Amram Taub was the rabbi of over fifty years of Congregation Arugas Habosem, a synagogue in the Park Heights neighborhood of Baltimore, Maryland.
Background
Taub was born about 1917 in Khust, Hungary (now Ukraine) as the eldest child of his father, Shmuel David, a grandson of the rebbe of Brid, and to his mother Yocheved Yitl née Grunwald, whose father was part of the Grunwald rabbinic family.
Education
Shmuel David, originally from Berehovo, had studied before their marriage under her uncle, Rabbi Moshe Grunwald (called the "Arugas HaBosem"), the rabbi of Khust.

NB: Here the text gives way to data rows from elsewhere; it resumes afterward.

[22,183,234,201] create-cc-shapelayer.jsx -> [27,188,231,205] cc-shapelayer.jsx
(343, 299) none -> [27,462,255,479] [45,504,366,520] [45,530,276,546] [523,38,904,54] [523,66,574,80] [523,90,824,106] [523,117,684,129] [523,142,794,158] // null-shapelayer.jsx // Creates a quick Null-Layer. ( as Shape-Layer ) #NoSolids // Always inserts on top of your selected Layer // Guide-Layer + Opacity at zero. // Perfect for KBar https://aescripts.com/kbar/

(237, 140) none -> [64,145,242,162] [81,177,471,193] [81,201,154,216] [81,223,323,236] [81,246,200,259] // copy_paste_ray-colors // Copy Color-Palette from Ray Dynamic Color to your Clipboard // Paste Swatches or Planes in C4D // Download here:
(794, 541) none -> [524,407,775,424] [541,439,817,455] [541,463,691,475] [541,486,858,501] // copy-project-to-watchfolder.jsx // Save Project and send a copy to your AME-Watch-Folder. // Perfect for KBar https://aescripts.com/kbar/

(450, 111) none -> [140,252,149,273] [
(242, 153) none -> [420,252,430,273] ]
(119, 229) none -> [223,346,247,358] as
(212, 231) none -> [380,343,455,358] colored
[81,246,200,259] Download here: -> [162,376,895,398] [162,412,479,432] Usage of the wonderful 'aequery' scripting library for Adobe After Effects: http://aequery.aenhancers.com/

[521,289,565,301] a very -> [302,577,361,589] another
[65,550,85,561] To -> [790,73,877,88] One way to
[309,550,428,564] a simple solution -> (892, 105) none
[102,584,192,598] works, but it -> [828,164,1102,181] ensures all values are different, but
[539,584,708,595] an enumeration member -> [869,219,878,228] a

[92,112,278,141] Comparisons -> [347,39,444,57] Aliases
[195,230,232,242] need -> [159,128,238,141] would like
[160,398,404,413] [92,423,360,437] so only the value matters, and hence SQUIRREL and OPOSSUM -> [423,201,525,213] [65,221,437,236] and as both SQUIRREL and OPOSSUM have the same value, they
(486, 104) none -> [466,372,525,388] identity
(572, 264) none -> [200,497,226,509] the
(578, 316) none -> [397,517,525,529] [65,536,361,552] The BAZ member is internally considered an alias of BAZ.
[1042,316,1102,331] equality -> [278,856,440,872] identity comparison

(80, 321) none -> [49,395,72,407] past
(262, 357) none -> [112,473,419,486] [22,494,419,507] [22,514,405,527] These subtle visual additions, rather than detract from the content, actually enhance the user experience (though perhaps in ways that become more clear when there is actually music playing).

In his teens, Taub studied in the yeshivot of Rabbi Joel Teitelbaum, who later became the Satmar Rebbe, first in Kruli (Carei), then in Satmar (Satu Mare).
Career
Taub was called the "Brider Rebbe", after his paternal ancestor Rabbi Aharon Tzvi Taub, the Hasidic rebbe of Brid in Hungary. After his birth, Taub"s parents removed from Khust and later settled in Muzhay, Hungary (now Muzhiyevo, Ukraine) where they lived until the Holocaust. Having earned the admiration of the rabbi of Solotvyno and the surrounding villages, Rabbi Eisik Halberstam (the rabbi of Sighet"s son-in-law), he was appointed as the dayan (rabbinical judge) of the village of Behutz at the age of twenty, where he remained for about two years until he became, for a short while, a dayan in Solotvyno itself.
This was his last position before the Holocaust.
In the 1950s the Rebbe Rabbi Joel Teitelbaum asked him to come to Baltimore, where he established this synagogue. Taub gained a reputation for showing a love of people and an interest in improving their lives, for making peace between people, and for his joy in life and the opportunities it afforded for doing God"s will.
He died on July 14, 2007, and was buried in Kiryas Joel, New York, next to Rabbi Joel Teitelbaum.